Da nove anni, ormai, la Libia è nel caos. Il Paese è diviso politicamente e amministrato da due governi distinti: quello di Tripoli, che fa capo a Fayez Al-Sarraj – sostenuto dalle Nazioni Unite – e quello di Tobruk, capitanato dal generale Khalifa Haftar.

La situazione, già di per sé complessa, degenera ulteriormente a partire dallo scorso aprile, quando le forze del generale Haftar marciano su Tripoli, nel tentativo di riunificare il Paese sotto il loro controllo attraverso una guerra lampo.

Qualcosa però va storto e l’avanzata di Haftar si arena. Senza l’appoggio sperato da parte delle tribù della Tripolitania e di fronte a un’inaspettata alleanza tra i gruppi armati a favore di Al-Sarraj, l’uomo forte di Tobruk va incontro allo stallo. Almeno fino allo scorso giovedì, quando le milizie fedeli al governo di Tripoli hanno riconquistato Gharyan – cittadina della Tripolitania dalla quale era partita l’offensiva del generale e suo importante centro strategico -, costringendo le milizie di Tobruk ad arretrare.

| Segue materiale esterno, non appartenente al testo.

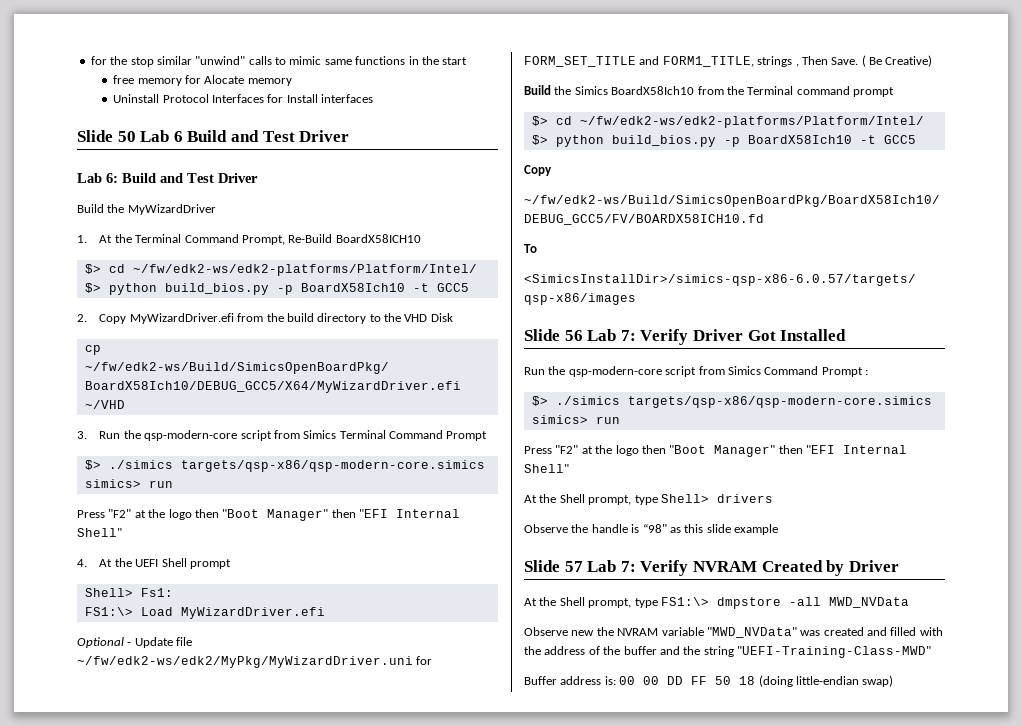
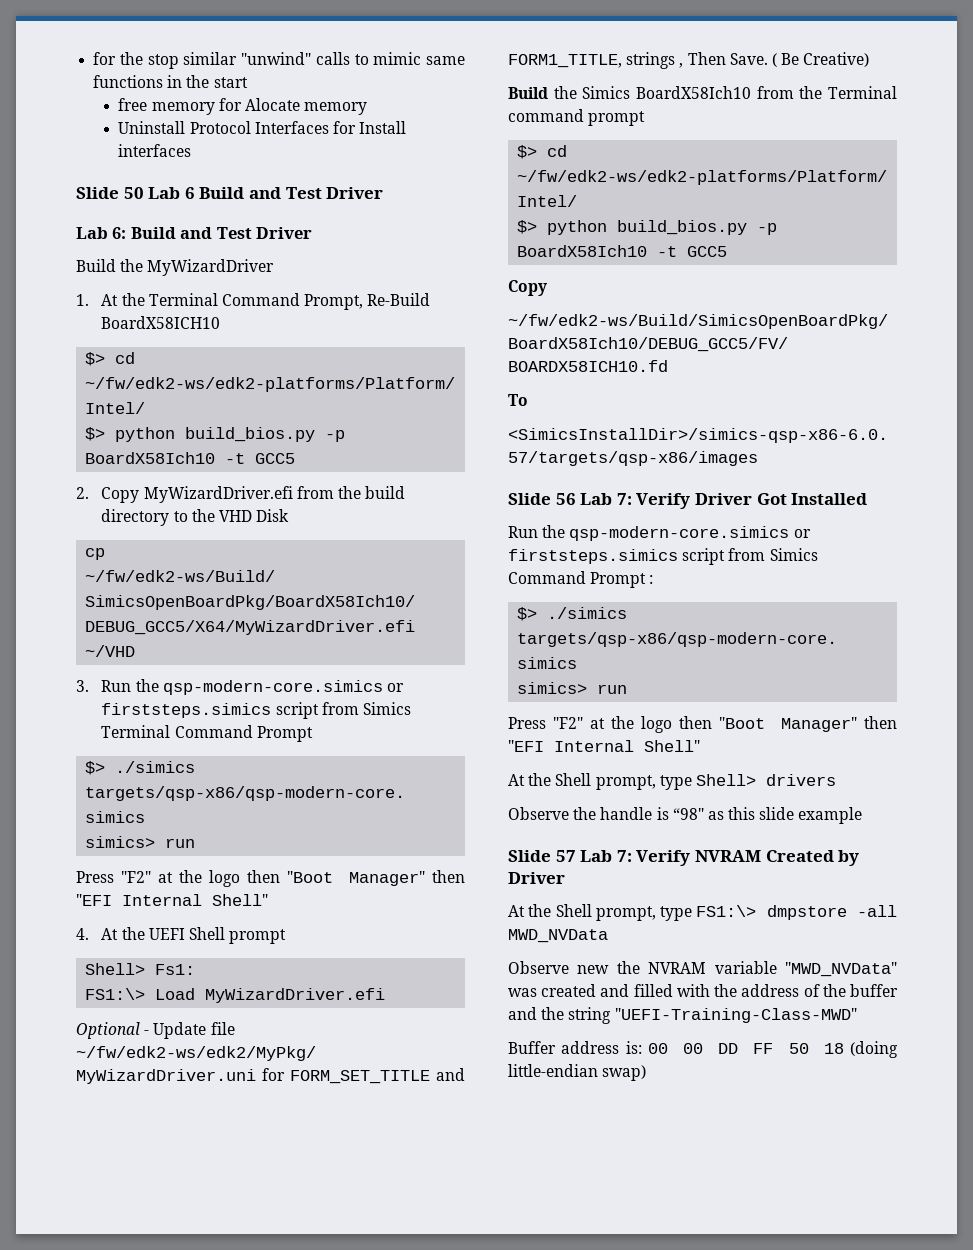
[144,430,238,441] qsp-modern-core -> [162,680,404,695] [101,703,272,718] qsp-modern-core.simics or firststeps.simics
[568,366,662,377] qsp-modern-core -> [569,526,811,541] [508,549,678,564] qsp-modern-core.simics or firststeps.simics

E proprio ora, quando le cose sembrano essersi sbloccate a favore di Al-Sarraj, il suo rivale Haftar non vuole rassegnarsi e si dimostra pronto ad aprire un nuovo fronte, questa volta con un attore esterno al conflitto: la Turchia.

Data l’importanza strategica del Paese nordafricano sia a livello regionale che internazionale, la crisi libica non è mai stata “semplicemente” una guerra civile. Già di fronte al vacuum politico lasciato dal colonnello Muammar Gheddafi, numerosi Paesi avevano iniziato a prendere parte al conflitto in modo indiretto, sostenendo l’una o l’altra parte coinvolte nella guerra civile. Oggi, Egitto, Arabia Saudita ed Emirati Arabi Uniti sono schierati a fianco del generale Haftar, mentre l’asse Turchia, Qatar e Sudan è a favore di Al-Sarraj.

Il fronte con la Turchia

Con l’inasprirsi delle tensioni e l’avanzata dell’uomo forte del governo di Tobruk verso Tripoli, il presidente turco, Recep Tayyip Erdogan, ha rafforzato il proprio sostegno nei confronti di Al-Sarraj, continuando a fornirgli armi, sulla base di un accordo di cooperazione militare stretto tra le due parti. Proprio il sostegno di Ankara avrebbe reso possibile – secondo le autorità turche – la controffensiva di Al-Sarraj, in grado di “ri-bilanciare” la lotta contro il rivale.

Ma il repentino capovolgimento delle sorti della battaglia e il ruolo di primo piano svolto dal governo di Erdogan avrebbero causato anche una seconda conseguenza, ovvero l’apertura di un nuovo fronte nel conflitto civile libico: quello tra Haftar e Ankara.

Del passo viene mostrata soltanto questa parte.